This is my third review of the Rosary Sonatas in the last couple of years and falls soon after the latest entrant, Pavlo Beznosiuk.



Rather than draw any grandiose conclusions about works that, more than most, fared poorly in the 78 and LP eras and are now flourishing on CD, it’s surely better to welcome the diversity and catholicity of approaches available to players when it comes to these powerfully expressive works. Whether this is in the modern set up violin, with just organ to accompany, of Gabriela Demeterova or Beznosiuk’s original instrument continuo group these are works that resonate in imaginative hands.
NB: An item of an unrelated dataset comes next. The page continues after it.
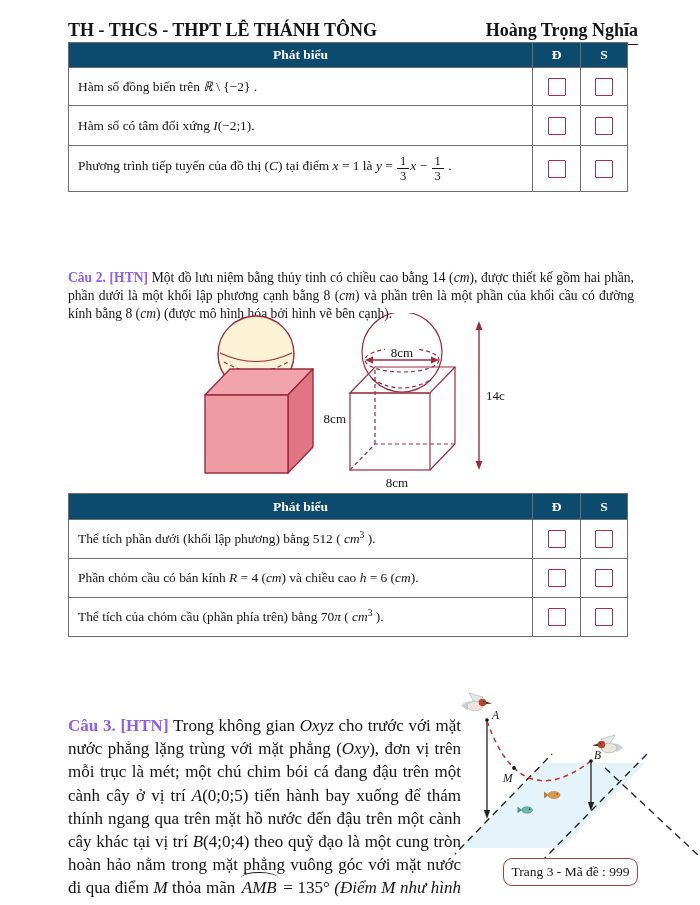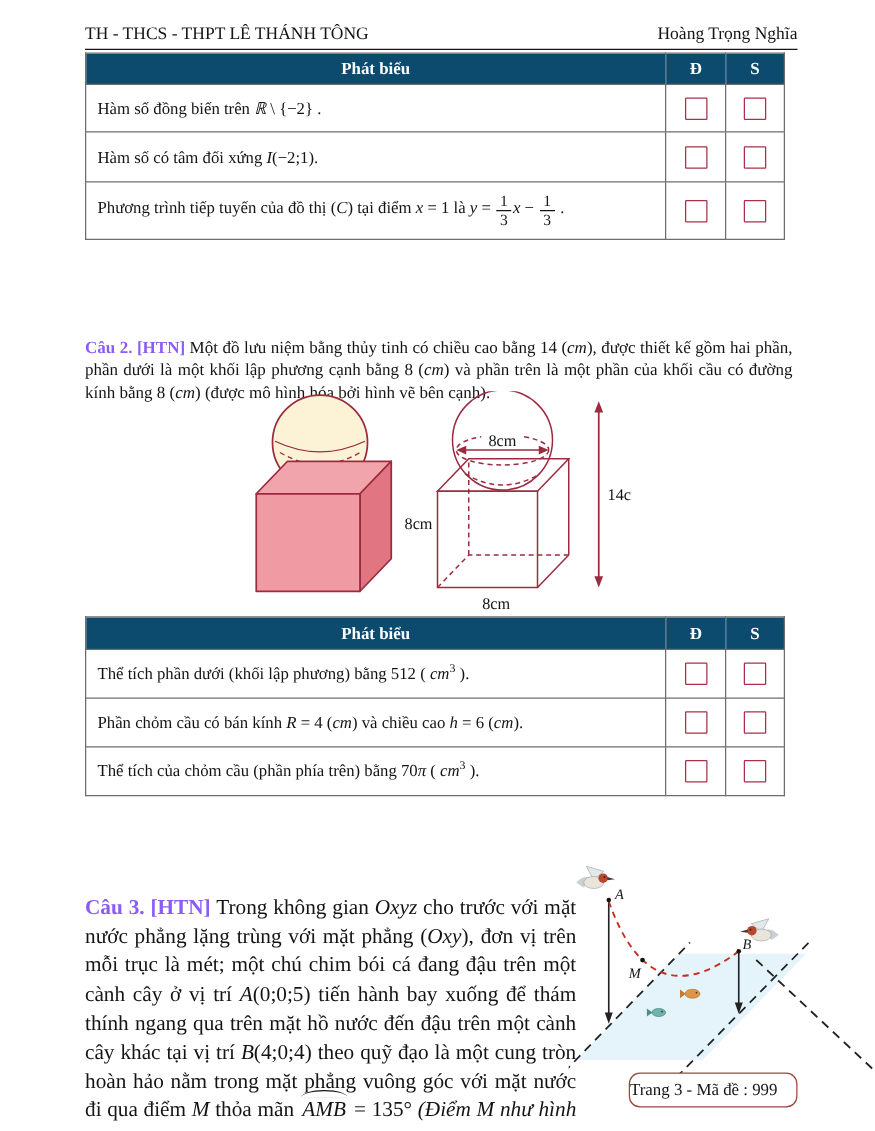"TH - THCS - THPT" .hdr { font-size: 14px -> 18px; font-weight: normal -> bold }
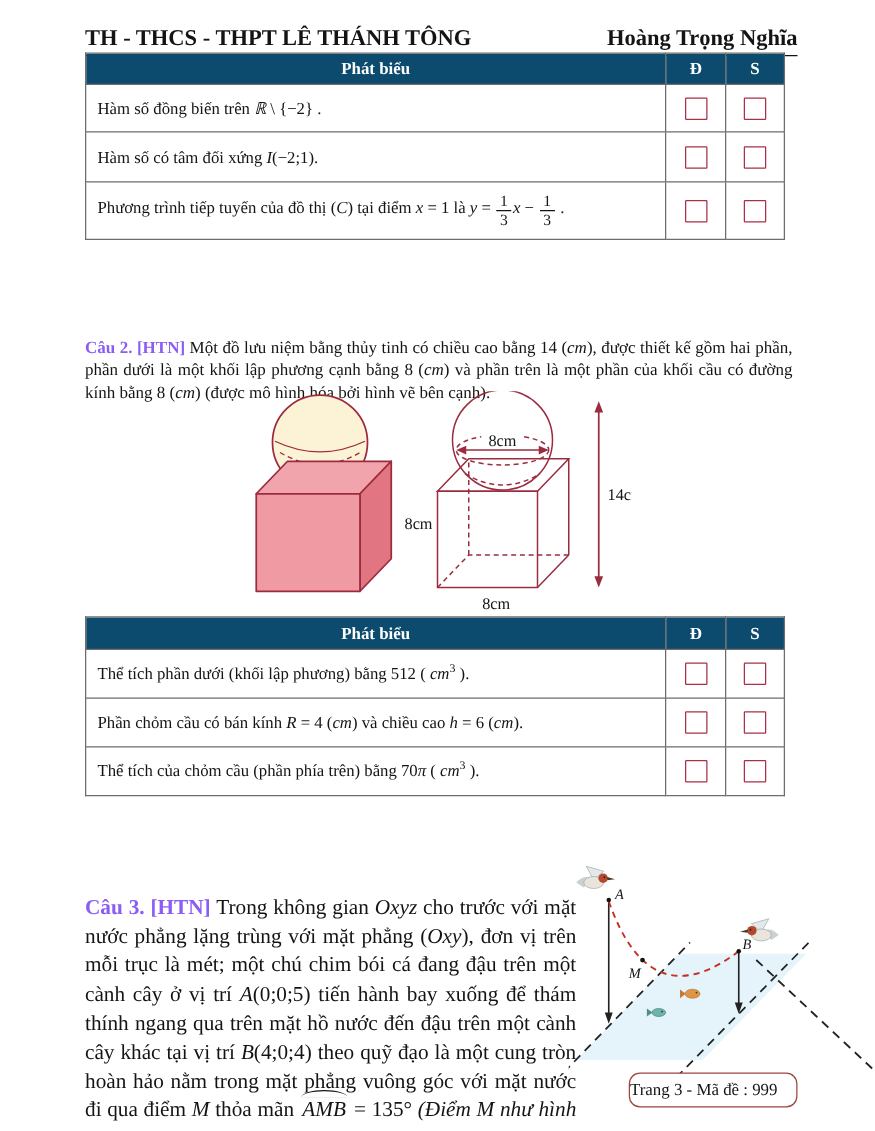"Trang 3 - Mã đề" .footer-box { justify-content: flex-start -> center }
Monica Huggett plays the first nine sonatas in the first volume of her edition, whereas Beznosiuk’s was a 2 CD set with readings by Timothy West interspersed between the sonatas. Demeterova played the first seven and the great Passacaglia on her Supraphon disc noted above but demarcation lines doubtless exist in this work. Generalists will take an overview but specialists will look to such as Holloway and Moroney or Beznosiuk or Reiter with Concordia. Huggett is not quite as susceptible as Beznosiuk to intense rapture, which led him, on occasion, to a daring communion that stretched the line (as in the Passacaglia). She finds warmth and a joyful dancing momentum in the early sonatas, The Joyful Mysteries; the Allaman of the second, Mary’s Visit to Elizabeth, is especially affectionate and the accompaniment is tactful and apposite. I liked her delineation of the drama of the third, The Birth of Christ, with intimacies and the optimism of the middle movements balanced by the drama of the concluding Adagio. Similarly the Ciacona representing (should we take these Sonatas literally, which isn’t always wise or helpful) The Presentation in the Temple augurs well for Huggett’s Passacaglia. She takes it with linearity and a sure sense of direction.

When the Sonatas deepen, in the Sorrowful Mysteries, we find her Sixth Sonata’s Adagio very precisely articulated and the Sarabande of The Scourging particularly interior. I was keen to hear the Ninth, The Carrying of the Cross, where Biber’s unacademic inclusiveness admits of folk-like elements. Here Sonnerie conspire to give us a cimbalom-like sonority that speaks of universal, not academic, acceptance.

The sound is warm with not too much echo. The only blot is that Gaudeamus hasn’t separately tracked each individual movement – if you want to find, say, the Double Presto in The Crowning with Thorns you’d better have your fast forward finger ready.